Records contained in a dataset:
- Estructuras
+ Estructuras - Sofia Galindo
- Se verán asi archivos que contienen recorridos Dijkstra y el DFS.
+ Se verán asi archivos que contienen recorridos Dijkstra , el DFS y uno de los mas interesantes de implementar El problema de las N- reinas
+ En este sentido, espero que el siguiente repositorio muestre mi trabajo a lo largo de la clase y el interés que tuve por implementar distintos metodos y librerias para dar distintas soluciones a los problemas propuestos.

...

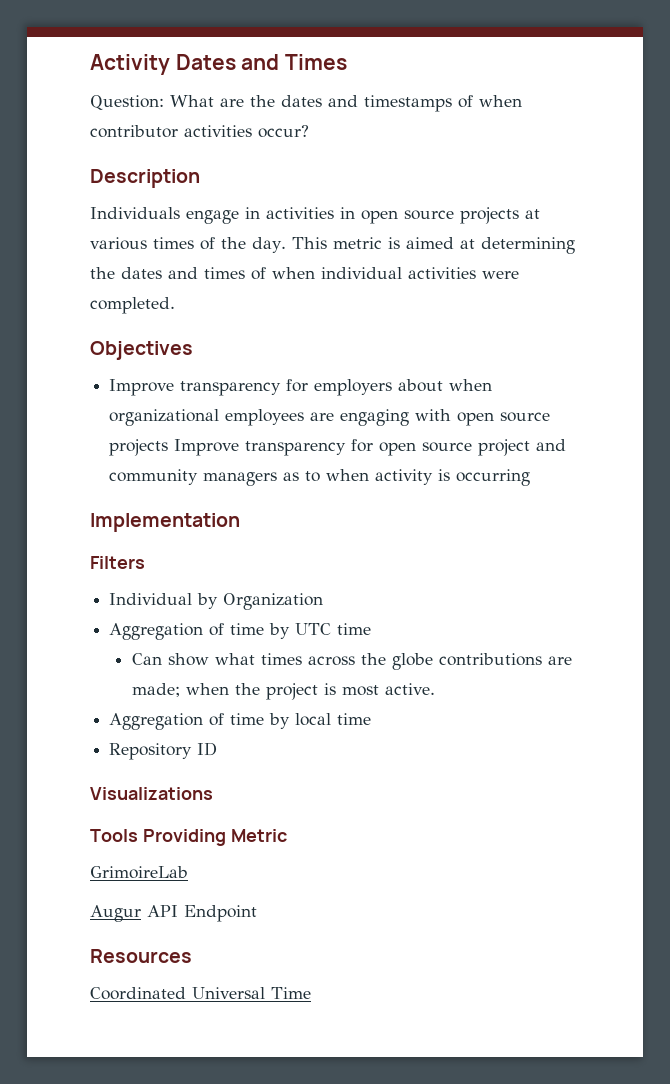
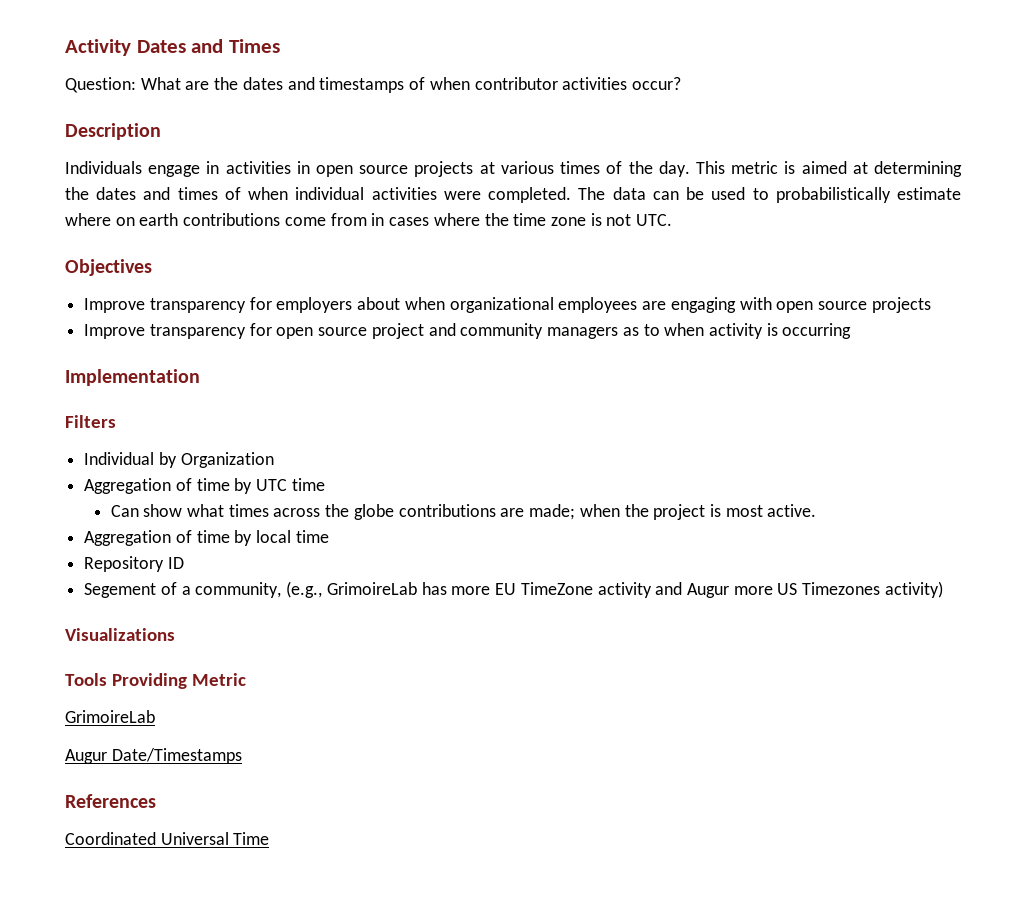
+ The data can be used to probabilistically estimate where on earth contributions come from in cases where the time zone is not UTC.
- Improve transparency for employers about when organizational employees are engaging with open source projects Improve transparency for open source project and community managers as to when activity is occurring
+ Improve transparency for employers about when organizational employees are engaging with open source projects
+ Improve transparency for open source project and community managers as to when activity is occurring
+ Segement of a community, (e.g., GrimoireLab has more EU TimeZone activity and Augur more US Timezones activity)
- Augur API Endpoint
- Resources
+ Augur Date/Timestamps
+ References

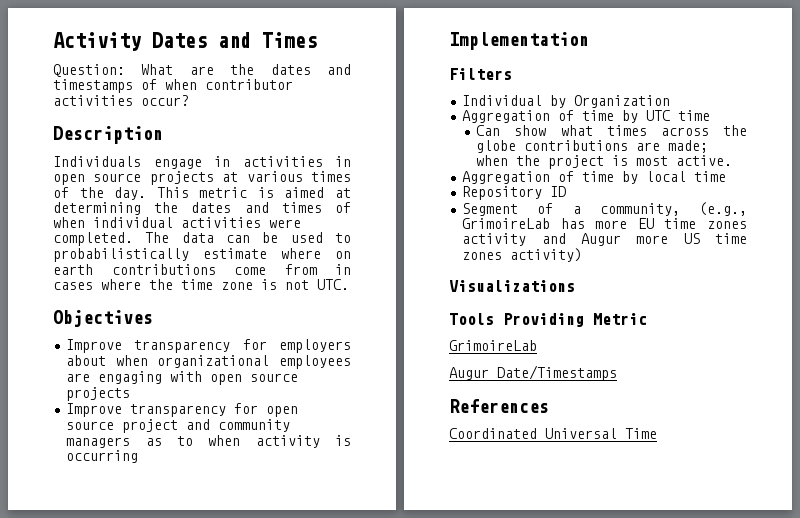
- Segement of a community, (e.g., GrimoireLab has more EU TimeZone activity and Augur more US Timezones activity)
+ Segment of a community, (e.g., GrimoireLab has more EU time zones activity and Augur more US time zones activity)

--- Work item ---
Across all the records above, count the lines that contain "Timezones" and reply with only the number.

--- Result below ---
2